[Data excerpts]
★ ★ ★
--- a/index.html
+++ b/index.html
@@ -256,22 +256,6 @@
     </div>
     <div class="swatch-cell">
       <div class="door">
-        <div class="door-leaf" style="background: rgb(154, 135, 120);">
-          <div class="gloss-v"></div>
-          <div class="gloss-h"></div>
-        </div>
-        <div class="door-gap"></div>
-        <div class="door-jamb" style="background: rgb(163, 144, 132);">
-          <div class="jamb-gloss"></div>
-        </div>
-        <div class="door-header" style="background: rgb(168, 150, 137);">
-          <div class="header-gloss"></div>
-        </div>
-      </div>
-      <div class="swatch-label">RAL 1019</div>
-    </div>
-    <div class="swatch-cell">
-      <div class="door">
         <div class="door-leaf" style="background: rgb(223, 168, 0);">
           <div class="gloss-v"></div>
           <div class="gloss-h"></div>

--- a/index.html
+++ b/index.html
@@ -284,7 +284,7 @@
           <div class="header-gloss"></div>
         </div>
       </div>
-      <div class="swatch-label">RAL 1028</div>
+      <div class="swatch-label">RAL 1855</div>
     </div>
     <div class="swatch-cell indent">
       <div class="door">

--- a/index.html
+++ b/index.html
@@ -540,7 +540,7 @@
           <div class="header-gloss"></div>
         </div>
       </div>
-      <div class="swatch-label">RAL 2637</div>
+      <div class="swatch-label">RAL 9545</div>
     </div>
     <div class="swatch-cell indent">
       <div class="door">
★ ★ ★
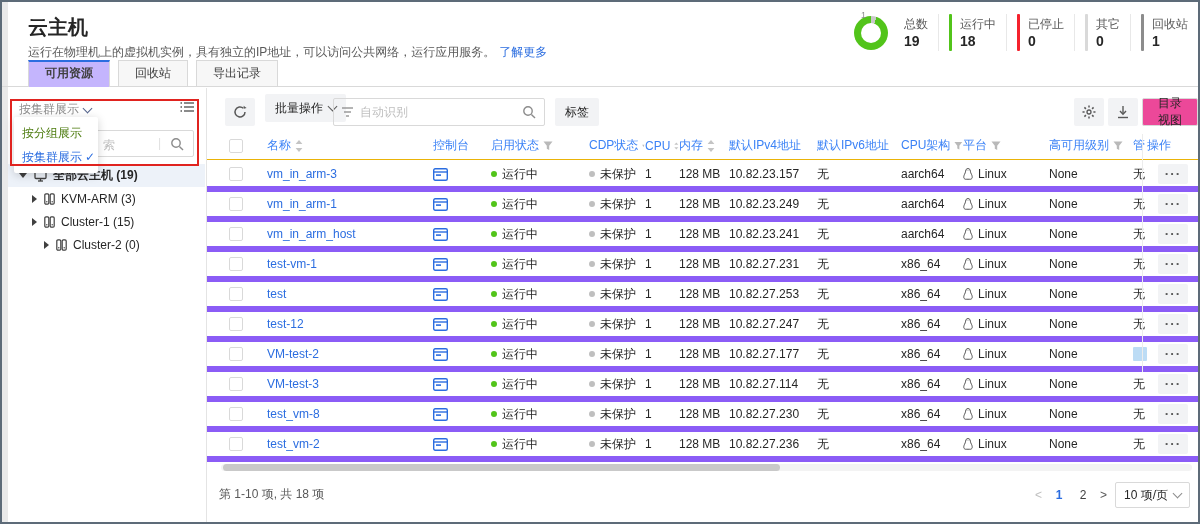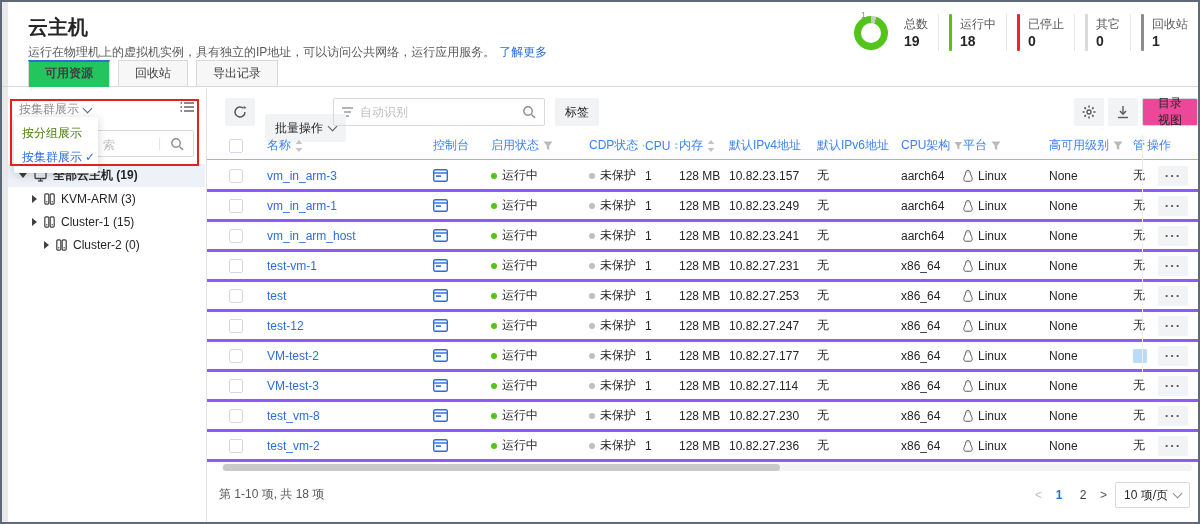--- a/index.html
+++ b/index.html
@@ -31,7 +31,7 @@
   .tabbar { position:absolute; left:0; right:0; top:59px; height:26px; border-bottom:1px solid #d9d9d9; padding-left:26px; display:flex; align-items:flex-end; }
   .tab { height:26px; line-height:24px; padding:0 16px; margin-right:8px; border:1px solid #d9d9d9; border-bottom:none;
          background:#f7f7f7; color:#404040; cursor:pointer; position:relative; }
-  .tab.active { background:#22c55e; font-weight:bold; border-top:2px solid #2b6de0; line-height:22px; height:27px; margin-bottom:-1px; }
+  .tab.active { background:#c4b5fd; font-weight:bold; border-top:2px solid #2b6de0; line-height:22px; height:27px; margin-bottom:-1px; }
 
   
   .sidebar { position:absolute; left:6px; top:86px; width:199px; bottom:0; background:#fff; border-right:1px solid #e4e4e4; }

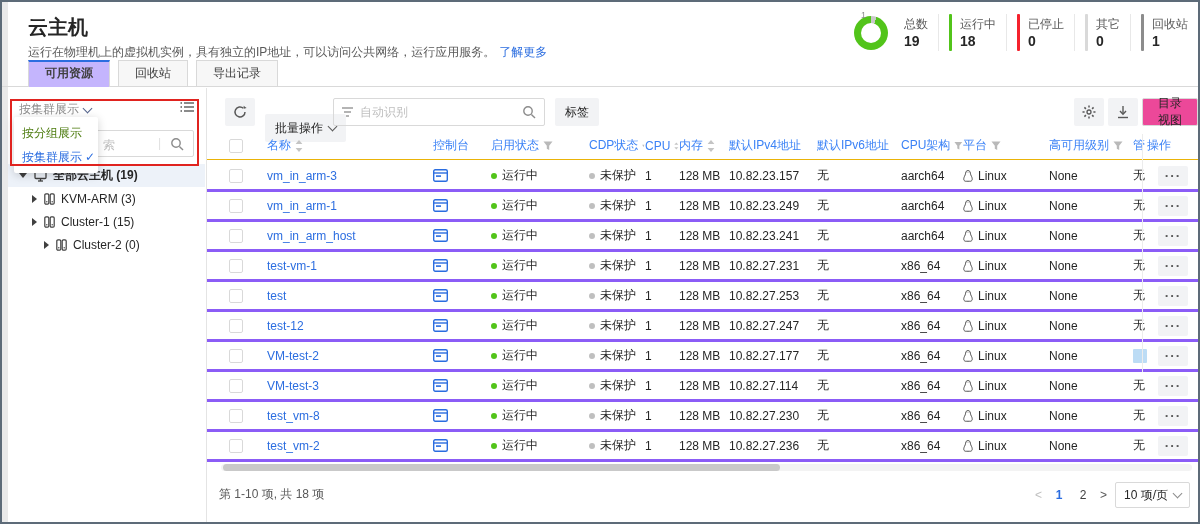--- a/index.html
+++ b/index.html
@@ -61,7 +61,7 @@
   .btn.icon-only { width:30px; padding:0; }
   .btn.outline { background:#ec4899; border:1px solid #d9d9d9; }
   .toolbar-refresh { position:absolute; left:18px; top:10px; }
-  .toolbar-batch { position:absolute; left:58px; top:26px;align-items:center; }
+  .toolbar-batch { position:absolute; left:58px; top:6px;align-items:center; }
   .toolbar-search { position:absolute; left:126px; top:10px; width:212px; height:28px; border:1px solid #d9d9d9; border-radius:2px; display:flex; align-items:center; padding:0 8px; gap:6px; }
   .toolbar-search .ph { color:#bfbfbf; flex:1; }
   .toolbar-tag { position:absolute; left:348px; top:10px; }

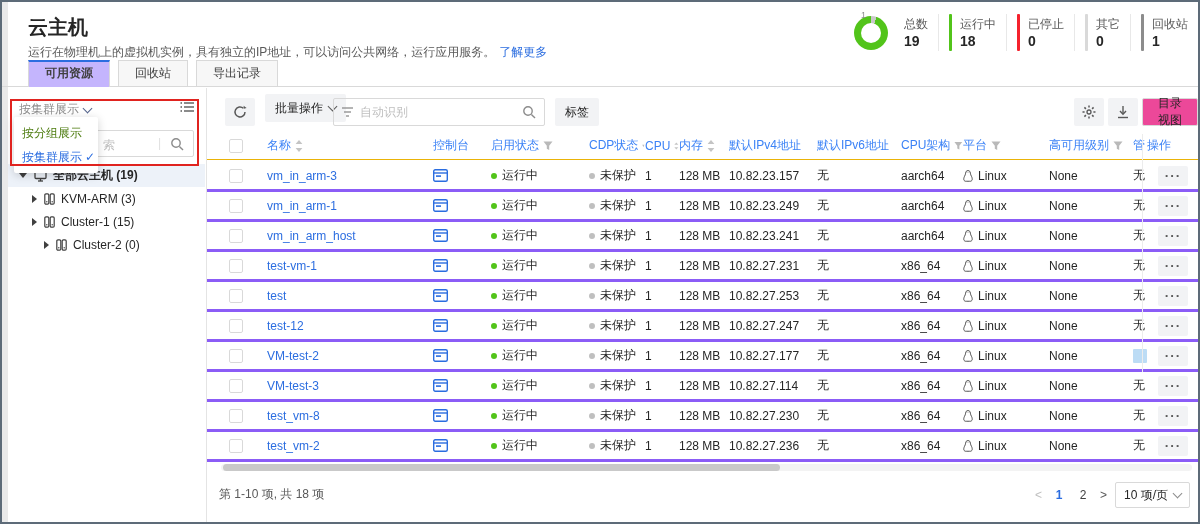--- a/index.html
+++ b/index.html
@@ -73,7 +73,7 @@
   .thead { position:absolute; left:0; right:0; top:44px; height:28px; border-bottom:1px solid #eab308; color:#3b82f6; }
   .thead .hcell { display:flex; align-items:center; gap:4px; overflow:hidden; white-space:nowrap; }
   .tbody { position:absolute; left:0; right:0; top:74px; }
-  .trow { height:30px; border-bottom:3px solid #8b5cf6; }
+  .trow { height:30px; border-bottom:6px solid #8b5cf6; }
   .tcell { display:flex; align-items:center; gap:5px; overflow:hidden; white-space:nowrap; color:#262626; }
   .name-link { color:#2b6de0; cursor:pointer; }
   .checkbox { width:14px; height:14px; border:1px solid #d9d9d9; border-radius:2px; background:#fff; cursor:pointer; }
★ ★ ★
Activity: Return all lines of the data in which the string "width" appears.

Result below:
   .sidebar { position:absolute; left:6px; top:86px; width:199px; bottom:0; background:#fff; border-right:1px solid #e4e4e4; }
   .btn.icon-only { width:30px; padding:0; }
   .toolbar-search { position:absolute; left:126px; top:10px; width:212px; height:28px; border:1px solid #d9d9d9; border-radius:2px; display:flex; align-items:center; padding:0 8px; gap:6px; }
   .checkbox { width:14px; height:14px; border:1px solid #d9d9d9; border-radius:2px; background:#fff; cursor:pointer; }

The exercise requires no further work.